Comme je le craignais, ce chantier bénéficie ainsi d’une forme d’extraterritorialité, le constituant de fait en une petite principauté insulaire placée sous la seule autorité d’un coprince et aux frontières martialement défendues ! (M. Jean-Pierre Leleux s’exclame.)


À la suite de l’incendie de la cathédrale Notre-Dame, le ministère de la culture a heureusement décidé d’un plan de rénovation des systèmes de protection contre l’incendie dans les 89 édifices de culte dont il est propriétaire.


Ce plan sera mis en œuvre par tous les acteurs du patrimoine – l’on regrette qu’une collaboration similaire n’ait pas été retenue à Paris.

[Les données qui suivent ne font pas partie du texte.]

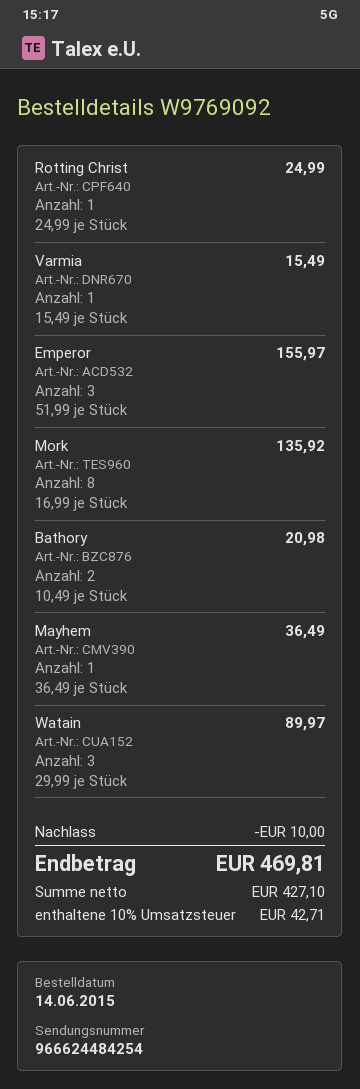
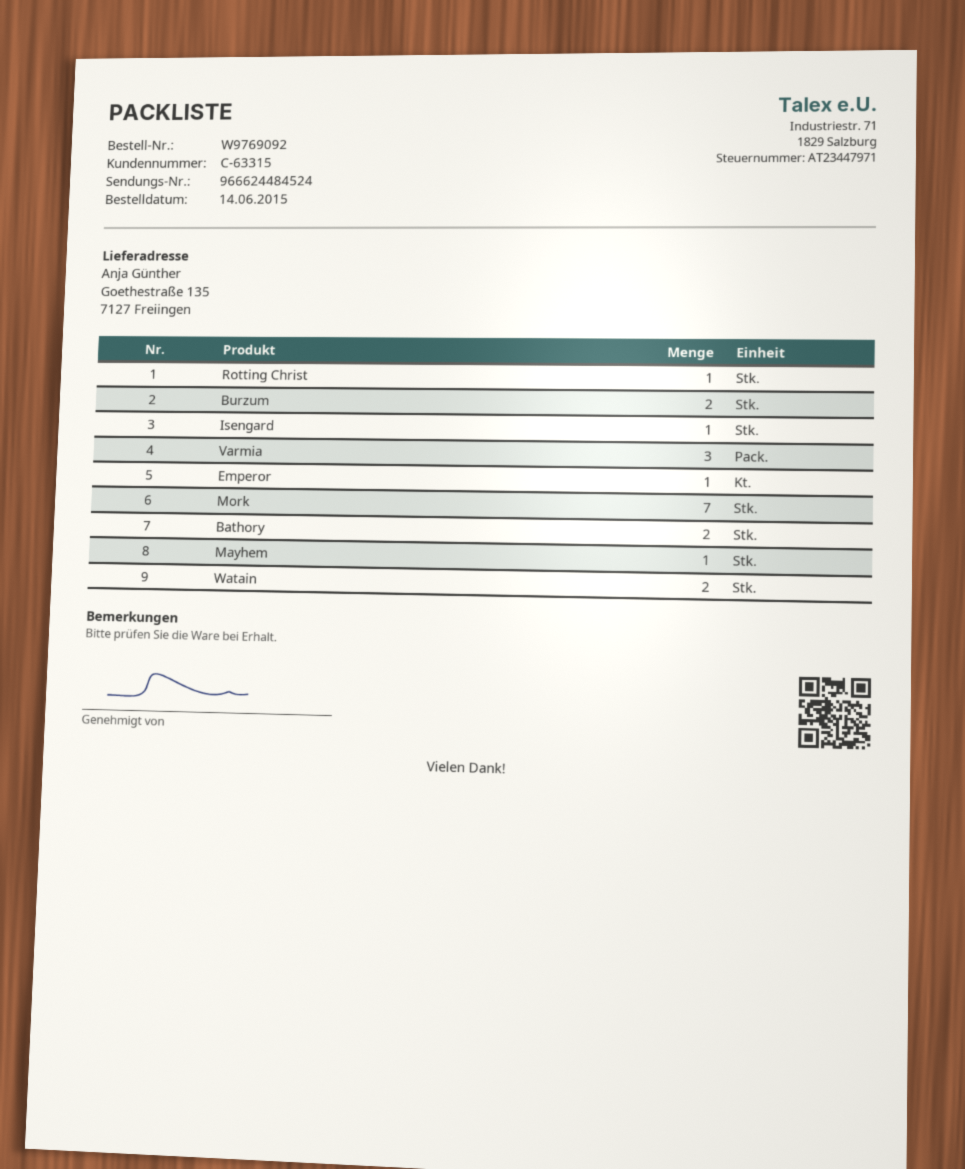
tracking number: 966624484254 -> 966624484524
Varmia: 1 -> 3
Emperor: 3 -> 1
Mork: 8 -> 7
Watain: 3 -> 2
Burzum: none -> 2
Isengard: none -> 1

Il est doté d’un budget de 2 millions d’euros en 2020. Le rapporteur spécial vient de souligner, très justement, que cette mobilisation budgétaire a été réalisée aux dépens des crédits destinés aux opérations de restauration des monuments appartenant aux collectivités et aux propriétaires privés. Nous regrettons avec lui ce transfert, qui s’inscrit malheureusement dans un revirement majeur des choix politiques ministériels, dont témoignent aussi la faiblesse des moyens consacrés au patrimoine des centres anciens ou l’obsolescence programmée du dispositif fiscal dit Malraux.


Dans ce domaine aussi, le succès relatif du loto du patrimoine ne pourra remédier au désengagement de l’État dans des politiques patrimoniales structurantes conduites avec les collectivités.


De révision générale des politiques publiques en modernisation de l’action publique, les missions du ministère de la culture ont profondément évolué et votre proposition de budget pour l’année 2020, monsieur le ministre, s’inscrit dans ce renversement. Il devient urgent d’en tirer toutes les conséquences politiques et de procéder à un examen sincère de la place et du rôle du ministère de la culture, soixante ans après sa création.